9 This scenario involves health workers that are screened for potential exposures and infections. They may be seen by their primary care provider or more likely employee health who may order COVID-19 testing to rule out infection so they can return to work. These may be ordered by an Employee Health physician in an employee health system/module of EHR and may be tested by the health system/hospital laboratory or could be done elsewhere to protect confidentiality or if the health system doesn't offer testing (any of the scenarios above, except #1) The employee name or demographics may be omitted, and a confidential code used to identify their specimen and results may or may not be associated in their regular EHR chart. (Anyone else with employee health experience to provide more details on scenarios?) Results are reported confidentially back to employee health by the performing laboratory. I assume FEMA would be interested in these results too to get a better handle on health worker infection rates as some have inquired about these numbers. If testing is performed by the hospital lab, suspect these would be included in the case counts.

  1. Are there any other scenarios not listed, where folks are aware of testing being performed to ensure they aren't missed, but captured in reporting to FEMA?

  2. Another I thought of is outpatient tested positive (by any performing lab), but then is admitted to the hospital at a later point (such as British PM Boris Johnson), do these impact the hospital results for a particular day (I'd argue no, unless outpatient testing by a hospital lab is excluded for some reason from FEMA scope).

  3. Forgot to mention nursing home patients. Most of those will have an agreement with a reference or nearby hospital lab. Staff would collect specimens and a physician would place the order. A number of these long term care facilities may still be faxing or using paper orders too. When these paper requisitions are received at the performing laboratory with the specimen, electronic orders are placed within the LIS so testing can be performed and reported back electronically (in the LIS).
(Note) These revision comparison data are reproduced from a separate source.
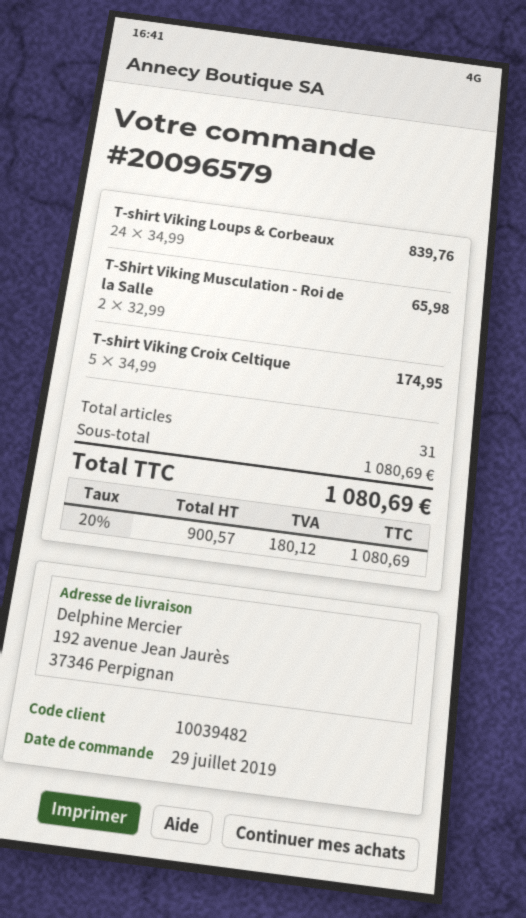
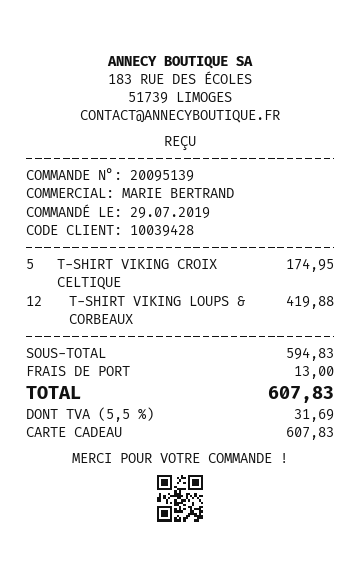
order number: 20096579 -> 20095139
customer number: 10039482 -> 10039428
T-shirt Viking Loups & Corbeaux: 24 for 839.76 -> 12 for 419.88
T-Shirt Viking Musculation - Roi de la Salle: 2 for 65.98 -> none
subtotal: 1080.69 -> 594.83
shipping: none -> 13.00
tax: 20% = 180.12 -> 5.5% = 31.69
total: 1080.69 -> 607.83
The long term care facility may request results be faxed back. (Personally seen faxed results also hand entered into the Long Term Care Facility EHR as they may not be interfaced with the performing laboratory.) I'd also lump in rehab hospitals, and similar settings.
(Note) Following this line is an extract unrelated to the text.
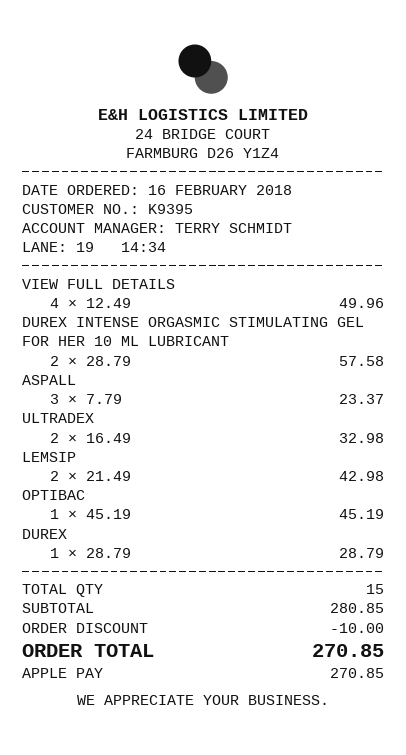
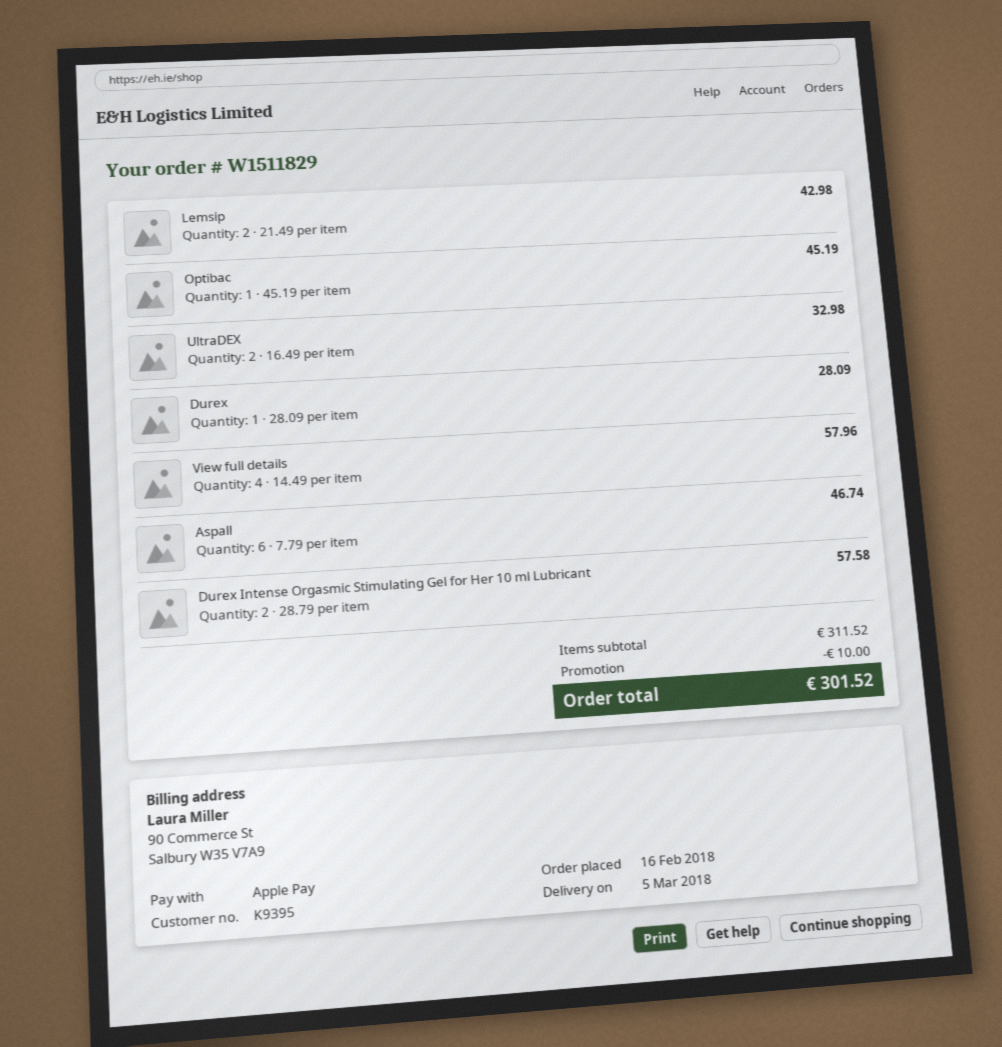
VIEW FULL DETAILS: 4 x 12.49 = 49.96 -> 4 x 14.49 = 57.96
ASPALL: 3 x 7.79 = 23.37 -> 6 x 7.79 = 46.74
DUREX: 1 x 28.79 = 28.79 -> 1 x 28.09 = 28.09
subtotal: 280.85 -> 311.52
total: 270.85 -> 301.52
@Hans Buitendijk @Abigail Watson @Rob Hausam @David Pyke @John Moehrke @Keith Boone**
@Eric Haas which scenarios above does the measure models you're building include?

view this post on Zulip Hans Buitendijk (Apr 06 2020 at 00:36):

I'd say the measure model could handle these, but the actual measure being defined depends on the party interested in having that measure and the level of precision they define. So far, main focus is on those already defined by CDC and FEMA and their definitions at the level of specificity they have provided. I can see a number of the scenarios raising questions on how the CDC and FEMA could be interpreted, thus could be clarified. But those are then questions that should be raised to either the CDC or FEMA in the context of a specific measure of concern. I understand that for CDC/NHSN spreadsheet the nhsdn@cdc.gov e-mail address (there is no specific, assigned name) would be the place to ask for clarification , or perhaps make suggestions on new/existing measures. I have not figured out yet what/who that contact is for the FEMA set.

view this post on Zulip Keith Boone (Apr 06 2020 at 05:11):

Other measure requests are coming in ... see https://github.com/AudaciousInquiry/saner-ig/issues?q=is%3Aissue+is%3Aopen+label%3A%22Measure+Proposal%22
I am also expecting a require related to Biosurveillance related to the work that Farzad did in NY

view this post on Zulip Andrea Pitkus, PhD, MLS(ASCP)CM, CSM (Apr 06 2020 at 23:13):

I've been in contact with multiple people on clarifications on the FEMA/WH/HHS lab data and secnarios shared with the contacts. CDC indicated on today's lab call that FAQs are coming out to assist laboratories on the details regarding the lab test data required by FEMA/WH/HHS. Waiting for an official response while they work on it, but that is also why I shared the scenarios to help folks here be aware of them as they think about how the requirements will be met.
Some major health systems and medical centers have already had their teams craft custom reports pulling data from the LIS and EHR.